Mar 30: the UAE Cabinet approved a series of new initiatives, foremost among which was the automatic extension of residence permits expiring from March 1.

The residence visas would be extended for a renewable period of three months without any fees to ease the economic impact of the Covid-19 crisis on residents, official news agency WAM reported.

The Cabinet has also waived the administrative fines associated with infractions on the services provided by the Federal Authority of Identity and Citizenship, starting April 1 and lasting for a renewable period of three months.

The initiatives also entail granting a temporary license to use digital solutions for remotely notarising and completing judicial transactions.

Government services expiring from March 1 will also be extended from April 1 for a renewable period of three months. The decision applies to all federal government services, including documents, permits, licenses and commercial registers.

The UAE has introduced a slew of initiatives to control the spread of the Covid-19 virus, including the online renewal of driving licences and vehicle’s registration cards.

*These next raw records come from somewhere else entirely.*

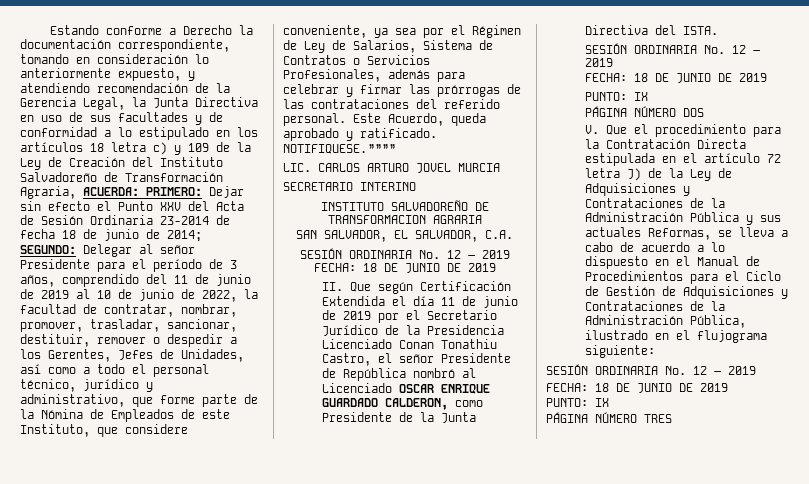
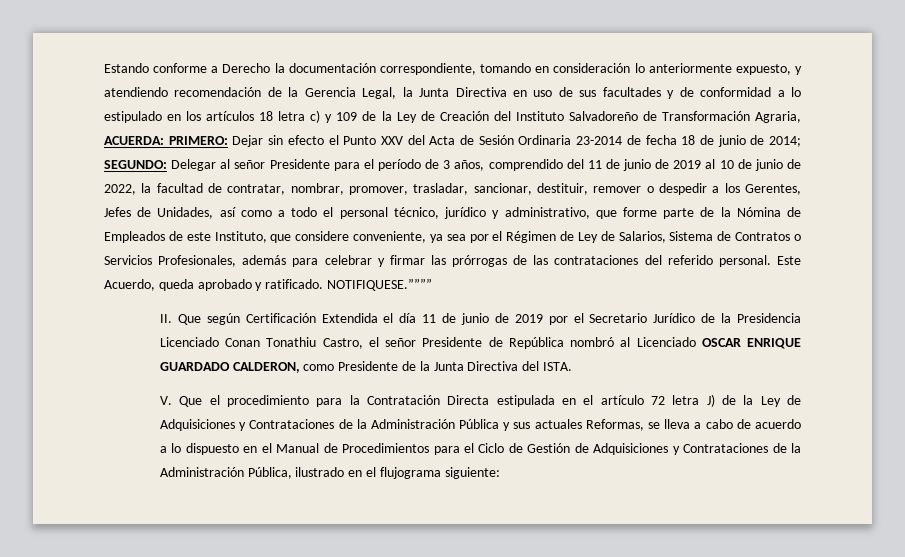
- LIC. CARLOS ARTURO JOVEL MURCIA
- SECRETARIO INTERINO
- INSTITUTO SALVADOREÑO DE TRANSFORMACION AGRARIA
- SAN SALVADOR, EL SALVADOR, C.A.
- SESIÓN ORDINARIA No. 12 – 2019 FECHA: 18 DE JUNIO DE 2019
  II. Que según Certificación Extendida el día 11 de junio de 2019 por el Secretario Jurídico de la Presidencia Licenciado Conan Tonathiu Castro, el señor Presidente de República nombró al Licenciado OSCAR ENRIQUE GUARDADO CALDERON, como Presidente de la Junta Directiva del ISTA.
- SESIÓN ORDINARIA No. 12 – 2019
- FECHA: 18 DE JUNIO DE 2019
- PUNTO: IX
- PÁGINA NÚMERO DOS
  V. Que el procedimiento para la Contratación Directa estipulada en el artículo 72 letra J) de la Ley de Adquisiciones y Contrataciones de la Administración Pública y sus actuales Reformas, se lleva a cabo de acuerdo a lo dispuesto en el Manual de Procedimientos para el Ciclo de Gestión de Adquisiciones y Contrataciones de la Administración Pública, ilustrado en el flujograma siguiente:
- SESIÓN ORDINARIA No. 12 – 2019
- FECHA: 18 DE JUNIO DE 2019
- PUNTO: IX
- PÁGINA NÚMERO TRES

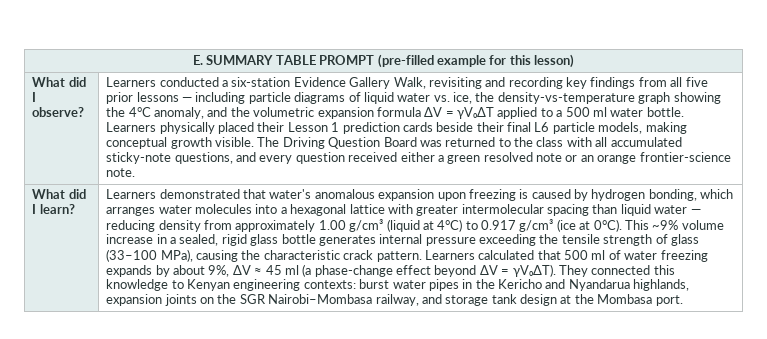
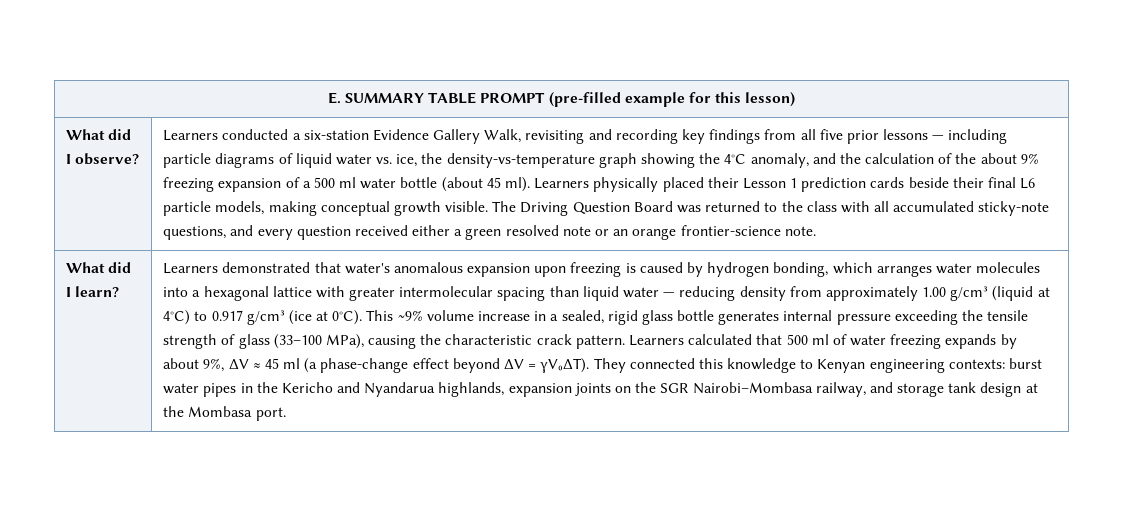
- Learners conducted a six-station Evidence Gallery Walk, revisiting and recording key findings from all five prior lessons — including particle diagrams of liquid water vs. ice, the density-vs-temperature graph showing the 4°C anomaly, and the volumetric expansion formula ΔV = γV₀ΔT applied to a 500 ml water bottle.
+ Learners conducted a six-station Evidence Gallery Walk, revisiting and recording key findings from all five prior lessons — including particle diagrams of liquid water vs. ice, the density-vs-temperature graph showing the 4°C anomaly, and the calculation of the about 9% freezing expansion of a 500 ml water bottle (about 45 ml).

The country’s telecom regulator, Telecommunications Regulatory Authority (TRA), also issued a directive that no mobile service with expired ID documents will be disconnected or suspended in the UAE.

The UAE has reported a total of 611 Covid-19 infections and five related deaths in the country.

A national sterilisation programme is underway that will continue until Saturday April 4, concluding on the morning of Sunday, April 5.

Carried out daily from 8pm until 6am the following morning, the programme will include the disinfection of private and public facilities.